### Work item
The response should be an exact transcription of the data below, free of images.

· · · · · · ·

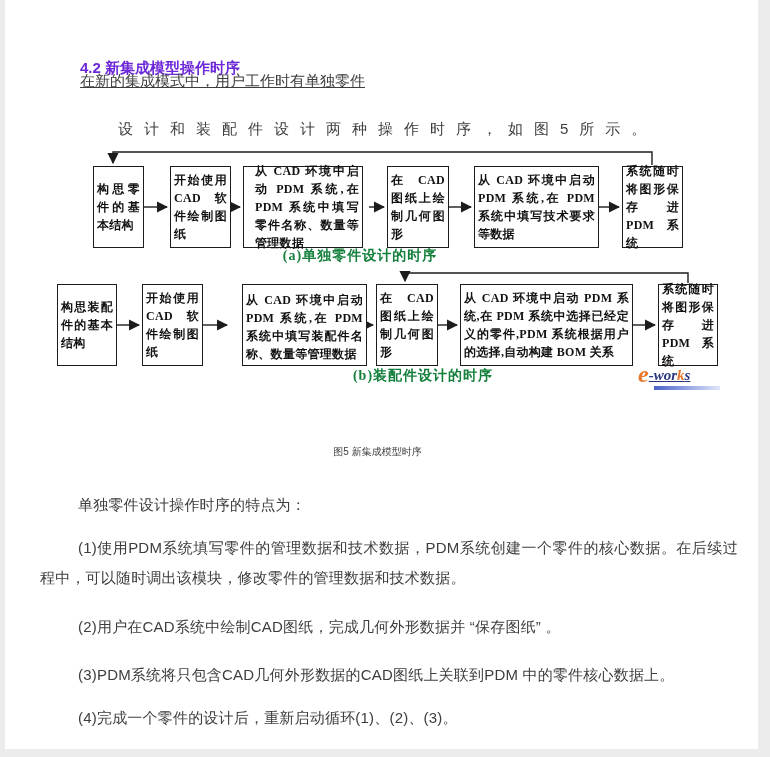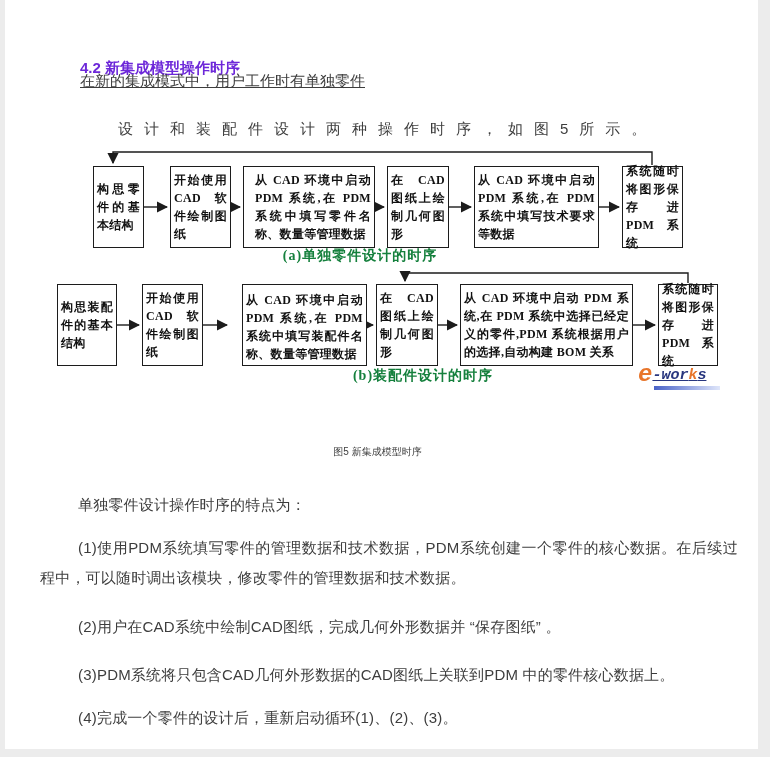--- a/index.html
+++ b/index.html
@@ -28,21 +28,21 @@
        color:#111;letter-spacing:0.3px;}
   .box > span{display:block;width:100%;text-align:justify;}
   .row-a{top:21px;height:82px;}
   .row-b{top:139px;height:82px;}
   .diag-caption{position:absolute;font-family:"Liberation Serif",serif;font-weight:bold;
                 font-size:14px;color:#15803d;text-align:center;letter-spacing:1px;}
   .cap-a{left:150px;top:102px;width:340px;}
   .cap-b{left:233px;top:222px;width:300px;}
 
   
-  .logo{position:absolute;left:598px;top:216px;width:100px;height:30px;font-family:Liberation Mono, monospace;
+  .logo{position:absolute;left:598px;top:216px;width:100px;height:30px;font-family:Liberation Serif, serif;
         font-style:italic;font-weight:bold;white-space:nowrap;}
   .logo .e{font-size:24px;color:#e8762c;vertical-align:-2px;}
   .logo .rest{font-size:15px;color:#27357e;text-decoration:underline;}
   .logo .k{color:#e8762c;}
   .logo-bar{position:absolute;left:614px;top:241px;width:66px;height:4px;
             background:linear-gradient(to right,#4a63c8,#dfe6fa);}
 </style>
 </head>
 <body>
 
@@ -77,21 +77,21 @@
       <line x1="593" y1="180" x2="615" y2="180" stroke="#1c1c1c" stroke-width="1.4" marker-end="url(#arw)"></line>
       <polyline points="648,138 648,128 365,128 365,136" fill="none" stroke="#1c1c1c" stroke-width="1.4" marker-end="url(#arw)"></polyline>
     </svg>
 
     <div class="box row-a" style="left:53px;width:51px;">
         <span>构思零件的基本结构</span>
       </div>
     <div class="box row-a" style="left:130px;width:61px;">
         <span>开始使用 CAD 软件绘制图纸</span>
       </div>
-    <div class="box row-a" style="left:203px;width:132px;padding-left:11px;">
+    <div class="box row-a" style="left:203px;width:120px;padding-left:11px;">
         <span>从 CAD 环境中启动 PDM 系统,在 PDM 系统中填写零件名称、数量等管理数据</span>
       </div>
     <div class="box row-a" style="left:347px;width:62px;">
         <span>在 CAD 图纸上绘制几何图形</span>
       </div>
     <div class="box row-a" style="left:434px;width:125px;">
         <span>从 CAD 环境中启动 PDM 系统,在 PDM 系统中填写技术要求等数据</span>
       </div>
     <div class="box row-a" style="left:582px;width:61px;">
         <span>系统随时将图形保存进 PDM 系统</span>

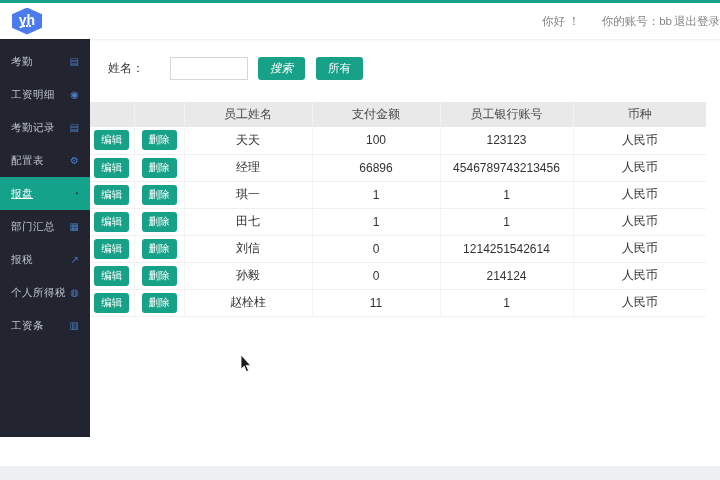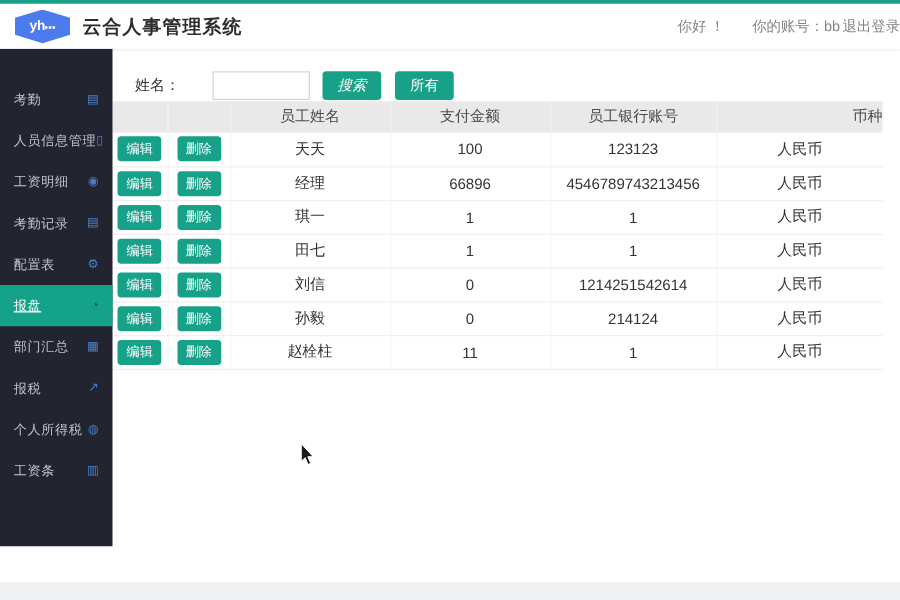--- a/index.html
+++ b/index.html
@@ -11,37 +11,37 @@
   
   .top-line { position:absolute; top:0; left:0; width:720px; height:3px; background:#18a189; z-index:30; }
 
   
   .header {
     position:absolute; top:3px; left:0; width:720px; height:36px;
     background:#ffffff; display:flex; align-items:center;
     box-shadow:0 1px 2px rgba(0,0,0,0.08); z-index:20;
   }
   .logo {
-    width:44px; height:27px; margin-left:12px; background:#4b7bec;
+    width:30px; height:27px; margin-left:12px; background:#4b7bec;
     clip-path:polygon(50% 0,100% 25%,100% 75%,50% 100%,0 75%,0 25%);
-    display:flex; flex-direction:row; align-items:center; justify-content:center;
-    color:#fff; font-weight:bold; font-size:11px; line-height:8px; flex:0 0 auto;
+    display:flex; flex-direction:column; align-items:center; justify-content:center;
+    color:#fff; font-weight:bold; font-size:14px; line-height:8px; flex:0 0 auto;
   }
   .logo .dots { display:flex; gap:1px; margin-top:1px; }
   .logo .dots i { width:2px; height:2px; background:#fff; display:block; }
   .app-title { margin-left:10px; font-size:15px; font-weight:bold; color:#2d2d2d; letter-spacing:1px; }
   .header-right { margin-left:auto; display:flex; align-items:center; font-size:11.5px; color:#848484; white-space:nowrap; }
   .greeting { margin-right:22px; }
   .account { margin-right:0; padding-right:2px; }
   .logout { color:#848484; cursor:pointer; }
 
   
   .sidebar {
     position:absolute; top:39px; left:0; width:90px; height:398px;
-    background:#222530; z-index:10; padding-top:24px;
+    background:#222530; z-index:10; padding-top:6px;
   }
   .side-item {
     height:33px; display:flex; align-items:center; justify-content:space-between;
     padding:0 11px 0 11px; cursor:pointer;
   }
   .side-label { font-size:10.5px; color:#c0c5cf; letter-spacing:0.5px; white-space:nowrap; }
   .side-icon { font-size:10px; color:#4e86d8; opacity:0.9; }
   .side-item.active { background:#14a28b; }
   .side-item.active .side-label { color:#fff;text-decoration:underline; }
   .side-item.active .side-icon { color:#1e2730; opacity:0.7; }
@@ -55,27 +55,27 @@
     background:#fff; outline:none; font-size:12px; padding:0 4px;
   }
   .btn {
     background:#18a189; color:#fff; border:none; border-radius:3px;
     font-size:11.5px; height:23px; padding:0 12px; cursor:pointer;
     font-family:inherit;
   }
   .btn.search { margin-left:10px;font-style:italic; }
   .btn.all { margin-left:11px; }
 
-  table.pay-table { border-collapse:collapse; margin-top:1px; table-layout:fixed; width:616px; }
+  table.pay-table { border-collapse:collapse; margin-top:22px; table-layout:fixed; width:616px; }
   .pay-table thead tr { background:#e9e9e9; height:25px; }
   .pay-table th {
     font-weight:normal; font-size:12px; color:#4a4a4a; text-align:center;
     border-right:1px solid #f2f2f2;
   }
-  .pay-table th:last-child { border-right:none;text-align:right; }
+  .pay-table th:last-child { border-right:none; }
   .pay-table td {
     height:27px; text-align:center; font-size:12px; color:#333;
     border-bottom:1px solid #f0f0f0; border-right:1px solid #f5f5f5;
     overflow:hidden; white-space:nowrap;
   }
   .pay-table td:last-child { border-right:none; }
   .mini-btn {
     background:#18a189; color:#fff; border:none; border-radius:3px;
     font-size:10.5px; padding:3px 7px; cursor:pointer; font-family:Liberation Mono, monospace;
   }
@@ -93,36 +93,31 @@
 
 <div class="header">
   <div class="logo">
     <span>yh</span>
     <span class="dots">
         <i></i>
         <i></i>
         <i></i>
       </span>
   </div>
-  <div class="app-title">云合人事管理系统</div>
   <div class="header-right">
     <span class="greeting">你好 ！</span>
     <span class="account">你的账号：bb</span>
     <span class="logout">退出登录</span>
   </div>
 </div>
 
 <div class="sidebar">
   <div class="side-item">
     <span class="side-label">考勤</span>
     <span class="side-icon">▤</span>
-  </div>
-  <div class="side-item">
-    <span class="side-label">人员信息管理</span>
-    <span class="side-icon">▯</span>
   </div>
   <div class="side-item">
     <span class="side-label">工资明细</span>
     <span class="side-icon">◉</span>
   </div>
   <div class="side-item">
     <span class="side-label">考勤记录</span>
     <span class="side-icon">▤</span>
   </div>
   <div class="side-item">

· · · · · · ·

### Task answer
--- a/index.html
+++ b/index.html
@@ -28,21 +28,21 @@
        color:#111;letter-spacing:0.3px;}
   .box > span{display:block;width:100%;text-align:justify;}
   .row-a{top:21px;height:82px;}
   .row-b{top:139px;height:82px;}
   .diag-caption{position:absolute;font-family:"Liberation Serif",serif;font-weight:bold;
                 font-size:14px;color:#15803d;text-align:center;letter-spacing:1px;}
   .cap-a{left:150px;top:102px;width:340px;}
   .cap-b{left:233px;top:222px;width:300px;}
 
   
-  .logo{position:absolute;left:598px;top:216px;width:100px;height:30px;font-family:Liberation Mono, monospace;
+  .logo{position:absolute;left:598px;top:216px;width:100px;height:30px;font-family:Liberation Serif, serif;
         font-style:italic;font-weight:bold;white-space:nowrap;}
   .logo .e{font-size:24px;color:#e8762c;vertical-align:-2px;}
   .logo .rest{font-size:15px;color:#27357e;text-decoration:underline;}
   .logo .k{color:#e8762c;}
   .logo-bar{position:absolute;left:614px;top:241px;width:66px;height:4px;
             background:linear-gradient(to right,#4a63c8,#dfe6fa);}
 </style>
 </head>
 <body>
 
@@ -77,21 +77,21 @@
       <line x1="593" y1="180" x2="615" y2="180" stroke="#1c1c1c" stroke-width="1.4" marker-end="url(#arw)"></line>
       <polyline points="648,138 648,128 365,128 365,136" fill="none" stroke="#1c1c1c" stroke-width="1.4" marker-end="url(#arw)"></polyline>
     </svg>
 
     <div class="box row-a" style="left:53px;width:51px;">
         <span>构思零件的基本结构</span>
       </div>
     <div class="box row-a" style="left:130px;width:61px;">
         <span>开始使用 CAD 软件绘制图纸</span>
       </div>
-    <div class="box row-a" style="left:203px;width:132px;padding-left:11px;">
+    <div class="box row-a" style="left:203px;width:120px;padding-left:11px;">
         <span>从 CAD 环境中启动 PDM 系统,在 PDM 系统中填写零件名称、数量等管理数据</span>
       </div>
     <div class="box row-a" style="left:347px;width:62px;">
         <span>在 CAD 图纸上绘制几何图形</span>
       </div>
     <div class="box row-a" style="left:434px;width:125px;">
         <span>从 CAD 环境中启动 PDM 系统,在 PDM 系统中填写技术要求等数据</span>
       </div>
     <div class="box row-a" style="left:582px;width:61px;">
         <span>系统随时将图形保存进 PDM 系统</span>

--- a/index.html
+++ b/index.html
@@ -11,37 +11,37 @@
   
   .top-line { position:absolute; top:0; left:0; width:720px; height:3px; background:#18a189; z-index:30; }
 
   
   .header {
     position:absolute; top:3px; left:0; width:720px; height:36px;
     background:#ffffff; display:flex; align-items:center;
     box-shadow:0 1px 2px rgba(0,0,0,0.08); z-index:20;
   }
   .logo {
-    width:44px; height:27px; margin-left:12px; background:#4b7bec;
+    width:30px; height:27px; margin-left:12px; background:#4b7bec;
     clip-path:polygon(50% 0,100% 25%,100% 75%,50% 100%,0 75%,0 25%);
-    display:flex; flex-direction:row; align-items:center; justify-content:center;
-    color:#fff; font-weight:bold; font-size:11px; line-height:8px; flex:0 0 auto;
+    display:flex; flex-direction:column; align-items:center; justify-content:center;
+    color:#fff; font-weight:bold; font-size:14px; line-height:8px; flex:0 0 auto;
   }
   .logo .dots { display:flex; gap:1px; margin-top:1px; }
   .logo .dots i { width:2px; height:2px; background:#fff; display:block; }
   .app-title { margin-left:10px; font-size:15px; font-weight:bold; color:#2d2d2d; letter-spacing:1px; }
   .header-right { margin-left:auto; display:flex; align-items:center; font-size:11.5px; color:#848484; white-space:nowrap; }
   .greeting { margin-right:22px; }
   .account { margin-right:0; padding-right:2px; }
   .logout { color:#848484; cursor:pointer; }
 
   
   .sidebar {
     position:absolute; top:39px; left:0; width:90px; height:398px;
-    background:#222530; z-index:10; padding-top:24px;
+    background:#222530; z-index:10; padding-top:6px;
   }
   .side-item {
     height:33px; display:flex; align-items:center; justify-content:space-between;
     padding:0 11px 0 11px; cursor:pointer;
   }
   .side-label { font-size:10.5px; color:#c0c5cf; letter-spacing:0.5px; white-space:nowrap; }
   .side-icon { font-size:10px; color:#4e86d8; opacity:0.9; }
   .side-item.active { background:#14a28b; }
   .side-item.active .side-label { color:#fff;text-decoration:underline; }
   .side-item.active .side-icon { color:#1e2730; opacity:0.7; }
@@ -55,27 +55,27 @@
     background:#fff; outline:none; font-size:12px; padding:0 4px;
   }
   .btn {
     background:#18a189; color:#fff; border:none; border-radius:3px;
     font-size:11.5px; height:23px; padding:0 12px; cursor:pointer;
     font-family:inherit;
   }
   .btn.search { margin-left:10px;font-style:italic; }
   .btn.all { margin-left:11px; }
 
-  table.pay-table { border-collapse:collapse; margin-top:1px; table-layout:fixed; width:616px; }
+  table.pay-table { border-collapse:collapse; margin-top:22px; table-layout:fixed; width:616px; }
   .pay-table thead tr { background:#e9e9e9; height:25px; }
   .pay-table th {
     font-weight:normal; font-size:12px; color:#4a4a4a; text-align:center;
     border-right:1px solid #f2f2f2;
   }
-  .pay-table th:last-child { border-right:none;text-align:right; }
+  .pay-table th:last-child { border-right:none; }
   .pay-table td {
     height:27px; text-align:center; font-size:12px; color:#333;
     border-bottom:1px solid #f0f0f0; border-right:1px solid #f5f5f5;
     overflow:hidden; white-space:nowrap;
   }
   .pay-table td:last-child { border-right:none; }
   .mini-btn {
     background:#18a189; color:#fff; border:none; border-radius:3px;
     font-size:10.5px; padding:3px 7px; cursor:pointer; font-family:Liberation Mono, monospace;
   }
@@ -93,36 +93,31 @@
 
 <div class="header">
   <div class="logo">
     <span>yh</span>
     <span class="dots">
         <i></i>
         <i></i>
         <i></i>
       </span>
   </div>
-  <div class="app-title">云合人事管理系统</div>
   <div class="header-right">
     <span class="greeting">你好 ！</span>
     <span class="account">你的账号：bb</span>
     <span class="logout">退出登录</span>
   </div>
 </div>
 
 <div class="sidebar">
   <div class="side-item">
     <span class="side-label">考勤</span>
     <span class="side-icon">▤</span>
-  </div>
-  <div class="side-item">
-    <span class="side-label">人员信息管理</span>
-    <span class="side-icon">▯</span>
   </div>
   <div class="side-item">
     <span class="side-label">工资明细</span>
     <span class="side-icon">◉</span>
   </div>
   <div class="side-item">
     <span class="side-label">考勤记录</span>
     <span class="side-icon">▤</span>
   </div>
   <div class="side-item">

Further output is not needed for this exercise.